Lately, I’ve been enjoying smoothie bowls. The difference between a smoothie and smoothie bowl is one item – a spoon! Smoothies you sip (preferably with a glass straw) and smoothie bowls you enjoy with a spoon.
I love smoothie bowls because they are like a blank canvas! And you get to be the artist to beautify it with nourishing toppings. It’s a fun activity for kids and for adults alike.
Before we get to my smoothie bowl recipe, I must tell you that not all smoothie bowl recipes are created equal. Tossing some fruit and yogurt into your blender just isn’t enough to fill the nutritional gaps that exist in our modern-day diets. Even if you eat 100% organic food, there could still be missing nutrients from your diet. This is why it’s important to make sure your smoothie bowl is well-balanced.
A well-balanced smoothie bowl contains protein, phytonutrients, good fat and fiber!
Protein
You’ve probably heard the old saying “you are what you eat” but what's more accurate is this: “you are what you absorb”. This is why it’s important to choose the right protein powder for your smoothies and smoothie bowls.
Look for a protein powder with minimal ingredients and watch out for ingredients you may be allergic or sensitive too. I always stay away from added sugars and artificial sweeteners. Whey protein is a very common allergen and food sensitivity so I usually stick to plant-based protein powders. I also love adding 4-5 tbsp of hemp hearts to my smoothies.
Protein is key for a well-balanced smoothie because it’s essential for metabolic rate, muscle recovery and growth, a strong immune system, a healthy brain, beautiful skin and hair.
Phytonutrients
There are over 23,000 known phytonutrients in food and there are likely thousands more that scientists haven’t even yet discovered. “Phyto” simply means “plant” so phytonutrients are the healing chemical components in plant foods. Every smoothie or smoothie bowl you make is an awesome opportunity to ensure it’s packed with nourishing plant ingredients.
You’re probably wondering just what do phytonutrients do?
They are tiny molecules that pack a powerful nourishing punch. They give plant foods their colour, taste and texture but in humans, they can influence both our short-term health (our mood) and our long-term health (help reduce the risk of many diseases of modern civilization). Many phytonutrients act as antioxidants that protect our cells from damage that free radicals can cause.

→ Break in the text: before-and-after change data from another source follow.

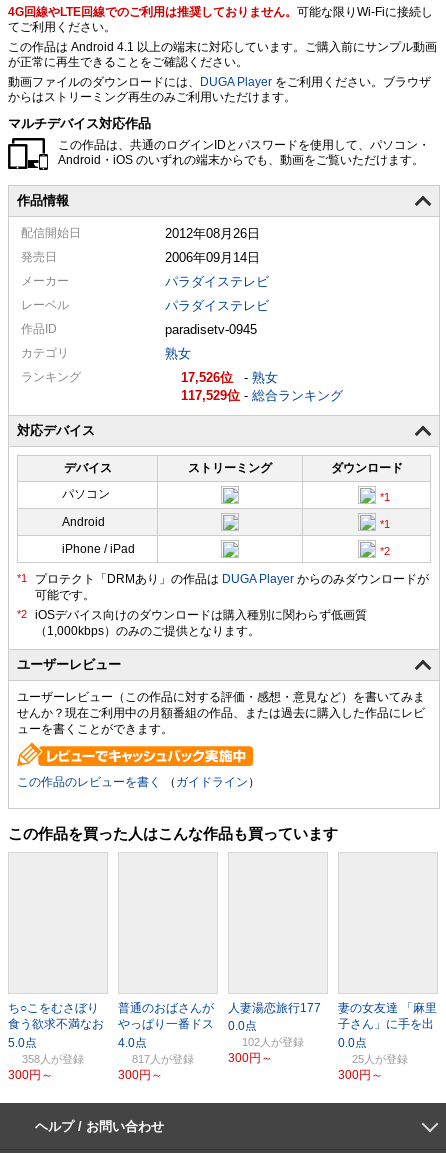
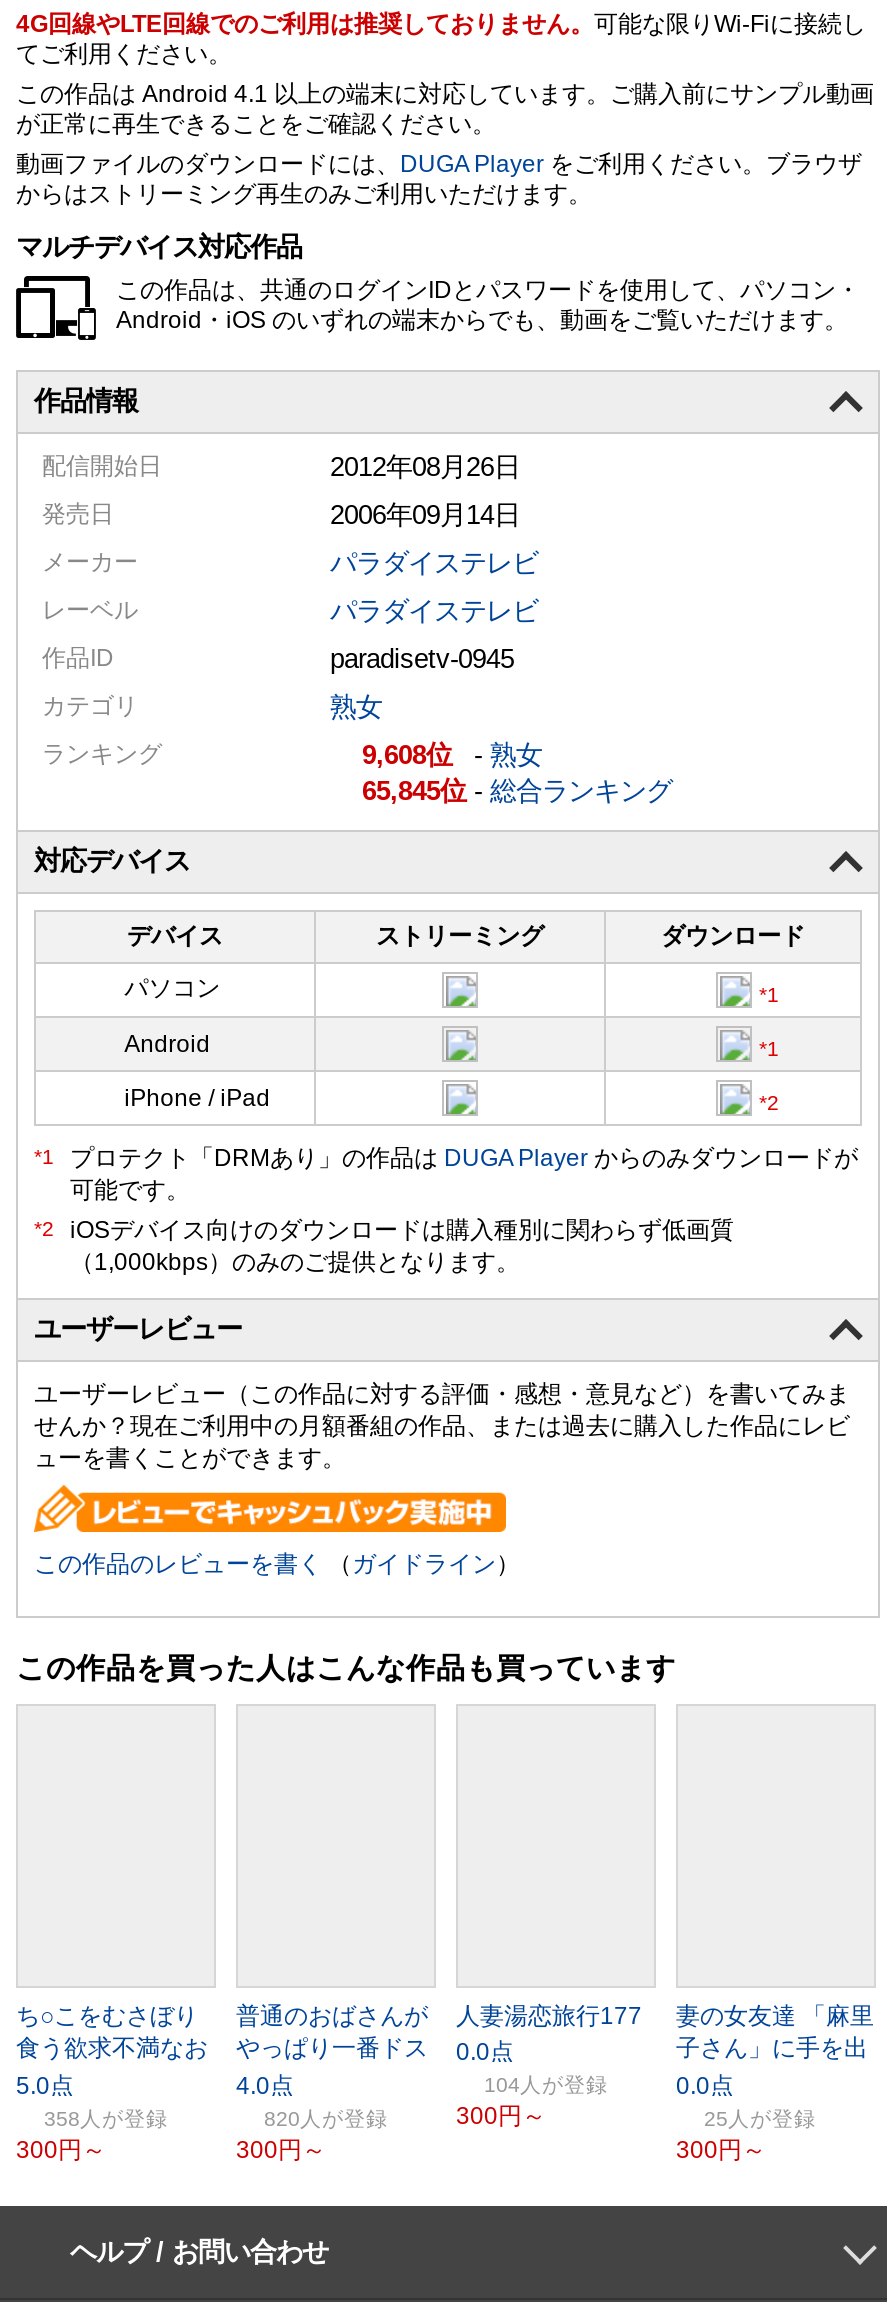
- 17,526 -熟女
+ 9,608 -熟女

- 117,529 -総合ランキング
+ 65,845 -総合ランキング

- 102人
+ 104人

- 817人
+ 820人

This damage to our DNA is where cancer begins, but this is only one area they can help us thrive. These minuscule molecules assist every system in the body from gut health to brain health and everything in between. In fact, in the gut they can aid in shifting microbes to a healthier state and they can even influence the expression of genes that influence insulin and our body’s ability to control blood sugar. It’s exciting and amazing and the research is ongoing.
Good Fat
I eat fat with every single snack and meal. Many people still have the misconception that fat is bad for you. Just like protein, not all fats are created equal. There are definitely good fats and bad fats.

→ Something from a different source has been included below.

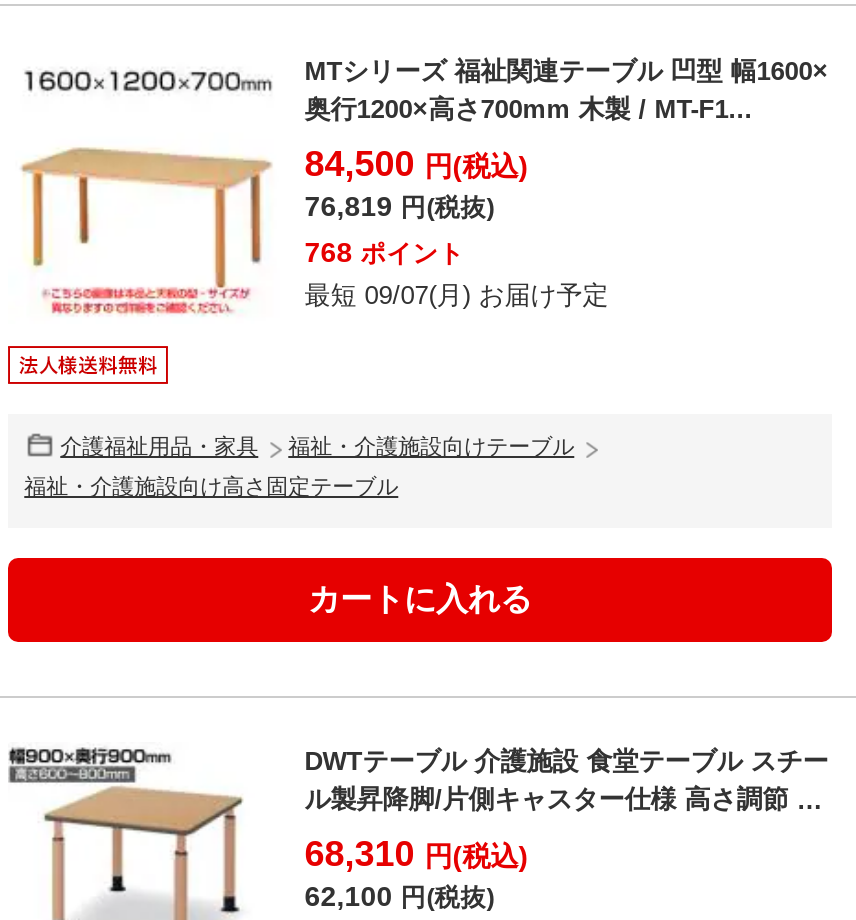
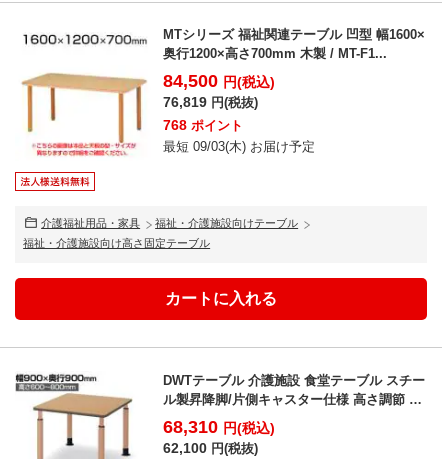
- 最短 09/07(月) お届け予定
+ 最短 09/03(木) お届け予定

Good fat has numerous roles in the body from building healthy cells as they are the structural component of the brain and also the myelin sheath which is the fatty insulating sheath that surrounds each nerve. It helps the body absorb fat-soluble vitamins like vitamins A, D, E and K which means they will be more readily absorbed into the body via the small intestine. Fat makes hormones and regulates the production of sex hormones and skin health. One of the most obvious signs of a lack of fat is dry, flaky skin.
Get good fats from a variety of options: coconut oil, avocado, nuts and seeds (that includes milks and butters).
Fiber
You likely know fiber is essential for good poops but it goes beyond this! Both soluble and insoluble fiber are needed for a healthy gut and detoxification. Fiber helps to feed the good bacteria in your gut and the more good bacteria you have the better job you do starving out the bad bacteria. Good bacteria aids the body in detoxification as it helps break down waste and toxins while the fiber acts as a transport truck to move the junk out of your body. Fiber also helps to slow down the release of sugars into your bloodstream.
My favourite ways to get more fiber into my smoothie bowls include ground flax, chia, fruits and veggies and of course greens+!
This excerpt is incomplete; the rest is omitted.